Probabilistic crowdsourcing: On the cloud side, a union-find algorithm constructs a position solver:

\[\min_{m_t} \sum \frac{1}{2}\|m_t - \mathbf{T}_t^j \cdot \hat{\mathbf{m}}_t^j\|^2_{\mathbf{u}_t^j} + \frac{1}{2}\|m_t - m_{t-1}\|^2_{u_{t-1}}\]

Topological structure is determined via Hungarian voting, and Gaussian mixture models continuously refine the probability density.

Key Experimental Results¶

Datasets and Setup¶

TbV: 200+ scenes containing real road changes (lane topology, road boundaries, crosswalks), specifically designed for change detection.
nuScenes: 1,000 driving scenes with annotated HD maps, used for localization evaluation.
A more realistic evaluation is introduced via pose perturbations: lateral \(\mathcal{N}(0, 0.75^2)\) m, longitudinal \(\mathcal{N}(0, 1.5^2)\) m, heading \(\mathcal{N}(0, 0.85^2)\) °.

Main Results: Crowdsourced Map Quality (TbV)¶

Method	Scene	Traversals	Cycle(%)	Ped.(%)	Div.(%)	Avg mAP(%)
MapTRv2	Straight	Ave.	31.7	42.0	37.3	37.1
HRMapNet	Straight	Ave.	34.2	43.7	39.8	39.2
MapTracker	Straight	Ave.	35.7	44.6	39.6	39.9
RTMap(w/o U)	Straight	2	28.6	60.5	31.7	40.2
RTMap	Straight	2	32.7	68.6	35.5	45.6
RTMap(w/o U)	Straight	3	35.7	74.4	42.0	50.7
RTMap	Straight	3	40.9	84.3	47.6	57.6
MapTRv2	Turning	Ave.	28.2	31.6	18.3	26.0
RTMap	Turning	3	42.3	85.2	38.8	55.4

Key Findings: - Existing methods suffer substantial accuracy degradation under pose noise, while RTMap progressively improves through crowdsourcing. - After 3 traversals, RTMap achieves a mAP of 57.6% on straight-road scenes, substantially outperforming MapTracker at 39.9%. - The probabilistic density \(\mathbf{U}\) is critical to crowdsourcing, contributing approximately 7% mAP improvement.

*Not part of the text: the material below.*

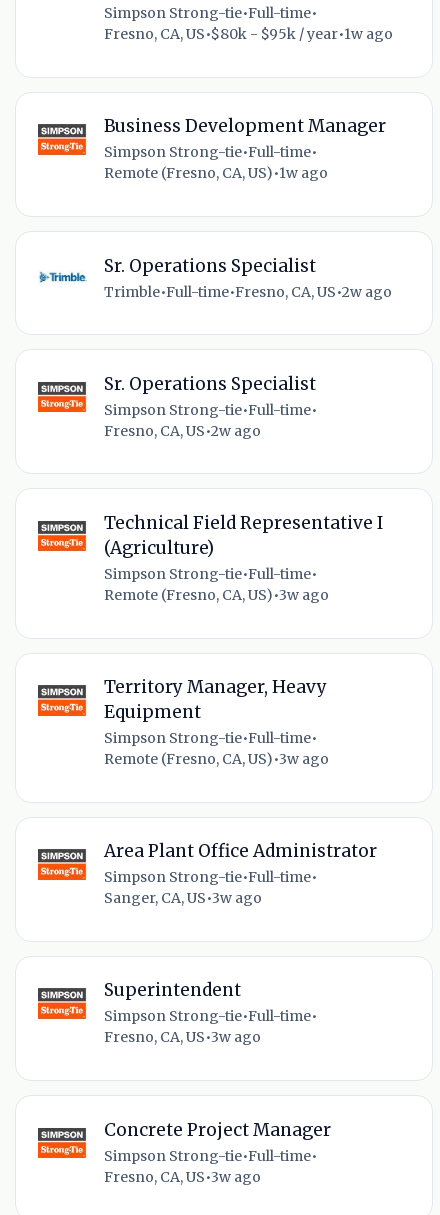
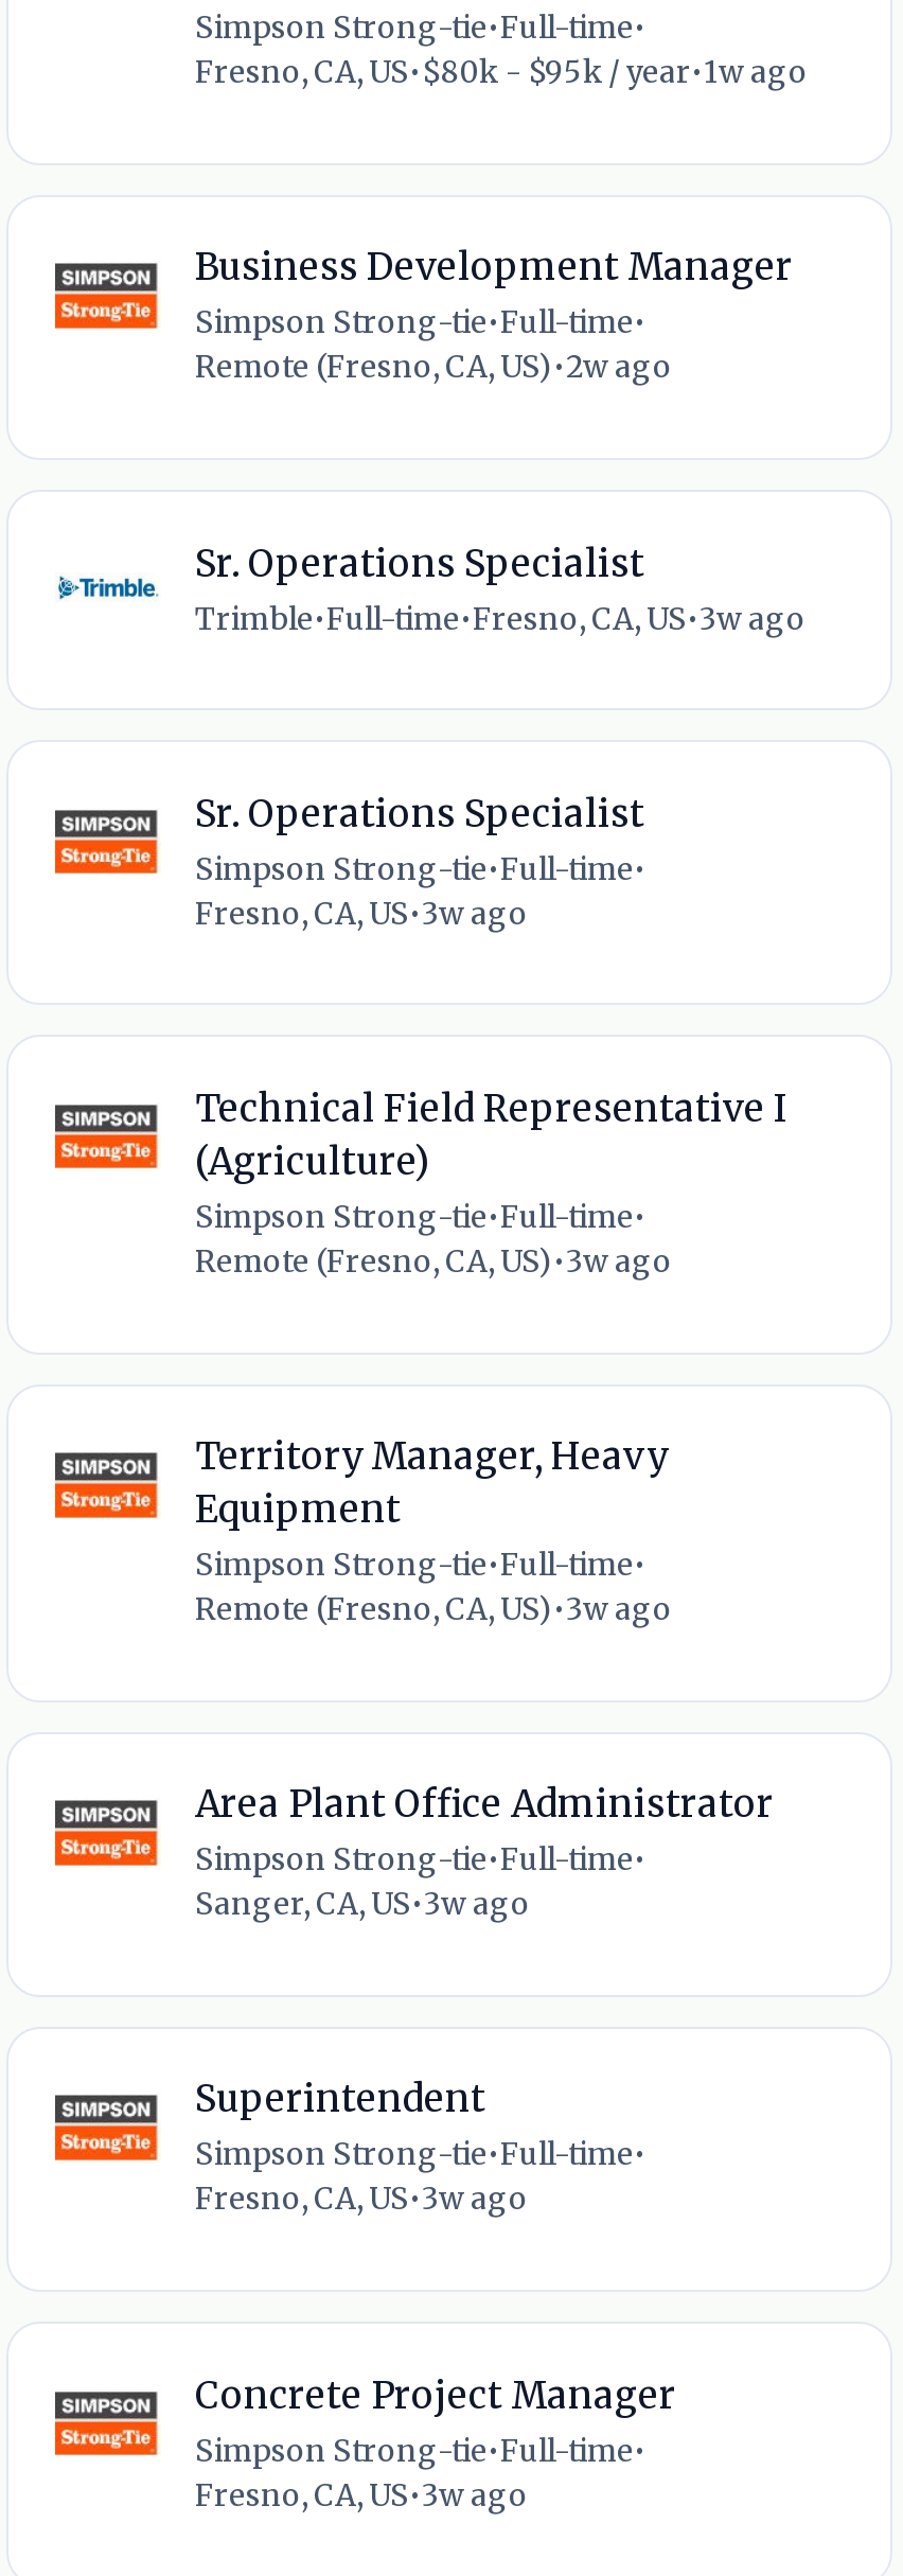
[104,164,328,182] Remote (Fresno, CA, US) •1w ago -> [195,349,672,387] Remote (Fresno, CA, US) •2w ago
[104,282,392,300] Trimble•Full-time•Fresno, CA, US•2w ago -> [195,599,805,637] Trimble•Full-time•Fresno, CA, US•3w ago
[104,422,261,440] Fresno, CA, US•2w ago -> [195,894,528,932] Fresno, CA, US•3w ago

Ablation Study: Localization Accuracy¶

Method	Lat. Mean(m)	Lat. 90th(m)	Lon. Mean(m)	Heading Mean(°)
RTMap (\(\mathbf{Q}_{\mathrm{prior}}\))	0.163	0.318	0.686	0.332
RTMap (\(\mathbf{Q}_{\mathrm{map}}\))	0.125	0.256	0.633	0.317

Method (nuScenes)	Lat. Mean(m)	Lon. Mean(m)	Heading Mean(°)
RTMap (\(\mathbf{T}^{\mathbb{E}}\))	0.142	0.589	0.521
RTMap (\(\mathbf{T}^{\mathbb{R}}\))	0.121	0.586	0.368
\(\mathbf{T}^{\mathbb{R}}\)+\(\mathbf{L}_{\mathrm{pose}}\)	0.122	0.590	0.371
\(\mathbf{T}^{\mathbb{R}}\)+\(\mathbf{L}_{\mathrm{pts}}\)	0.118	0.609	0.376

Key Findings: - Distinguishing \(\mathbf{Q}_{\mathrm{map}}\) from \(\mathbf{Q}_{\mathrm{fake}}\) via hybrid queries effectively improves localization by excluding interference from outdated elements. - Explicit optimization \(\mathbf{T}^{\mathbb{R}}\) outperforms end-to-end regression \(\mathbf{T}^{\mathbb{E}}\), especially in heading angle estimation. - The NLL loss \(\mathbf{L}_{\mathrm{pts}}\) and pose auxiliary loss \(\mathbf{L}_{\mathrm{pose}}\) provide complementary contributions.

Change Detection (TbV)¶

Method	Acc_c(%)	Acc_r(%)	mAcc(%)
TbV baseline	40.0	68.2	54.1
RTMap	48.9	66.0	57.4

RTMap achieves higher recall on changed categories; in practice, higher recall is essential for safety assurance.

Highlights & Insights¶

First unified framework: Localization, change detection, and mapping are integrated into a single end-to-end model, enabling mutual reinforcement rather than independent optimization.
Elegant hybrid query design: Query differentiation naturally separates existing, outdated, and newly added map elements; at inference time, confidence scores alone are sufficient to distinguish them.
Multi-faceted value of uncertainty: Probabilistic density simultaneously serves localization (Mahalanobis distance weighting) and crowdsourced fusion (noise-aware merging).
Self-evolving memory: The prior map acts as a persistent "memory" that continuously self-improves with each traversal; quality after three passes substantially exceeds single-traversal methods.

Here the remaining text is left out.